The idea I decided on was to appreciate each item one by one and thoroughly observe the color, shape and style of each item.  Rather than breezing over everything, I did make a sincere effort to make a note of each item and its details, and before long I was enjoying the process.  I was about half way through the store when I came across a pleasant surprise; there was an interesting antique statue among the pottery.  Looking closer, I realized it was a beautiful marble statue of Guru Nanak, a teacher of universal truth and founder of Sikhism.  I knew that since statues of Sikh Saints were almost never seen due to an objection to idol worship, this was a rare find!  I now had my own antique to take home!  So the next time you take the extra energy to appreciate, you too, may find some wonderful treasures before your eyes! :-)
“For those who are willing to make an effort, great miracles and wonderful treasures are in store.”  Isaac Bashevis Singer

Wednesday, April 4, 2012

How to prepare Green Onion Tofu 


Tofu (Bean Curd) - a wonderful vegetarian superfood rich with protein, calcium, iron, and vitamin E. 


1 Pound Tofu
1 Bunch Green Onions
2 Inch piece of Ginger
1/2 teaspoon Salt
3 Tablespoons Vegetable Oil

Cut the Tofu into little strips, and do the same with your green onions and ginger.

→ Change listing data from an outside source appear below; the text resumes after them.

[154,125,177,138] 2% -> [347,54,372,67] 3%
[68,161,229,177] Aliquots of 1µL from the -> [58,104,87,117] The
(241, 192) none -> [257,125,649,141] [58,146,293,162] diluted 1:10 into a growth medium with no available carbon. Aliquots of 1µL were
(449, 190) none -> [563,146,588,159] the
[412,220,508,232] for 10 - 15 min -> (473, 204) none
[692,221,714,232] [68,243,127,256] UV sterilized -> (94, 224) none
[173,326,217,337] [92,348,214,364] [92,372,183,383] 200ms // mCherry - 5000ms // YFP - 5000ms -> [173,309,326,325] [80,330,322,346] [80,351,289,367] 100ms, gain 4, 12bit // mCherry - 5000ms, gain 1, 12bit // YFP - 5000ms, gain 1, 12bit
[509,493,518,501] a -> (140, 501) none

Make sure you have washed the green onions and chopped the ends off, and make sure you have washed the ginger and peeled it before chopping. Add the green onion and ginger pieces to a pan (preferably cast-iron) and cook for a minute with the vegetable oil and salt. Then add your tofu strips. Stir constantly, try not to let the tofu stick. Once the dish is cooked enough, the tofu will have browned and the onions and ginger will have shrunk and browned also. Serve fresh and enjoy!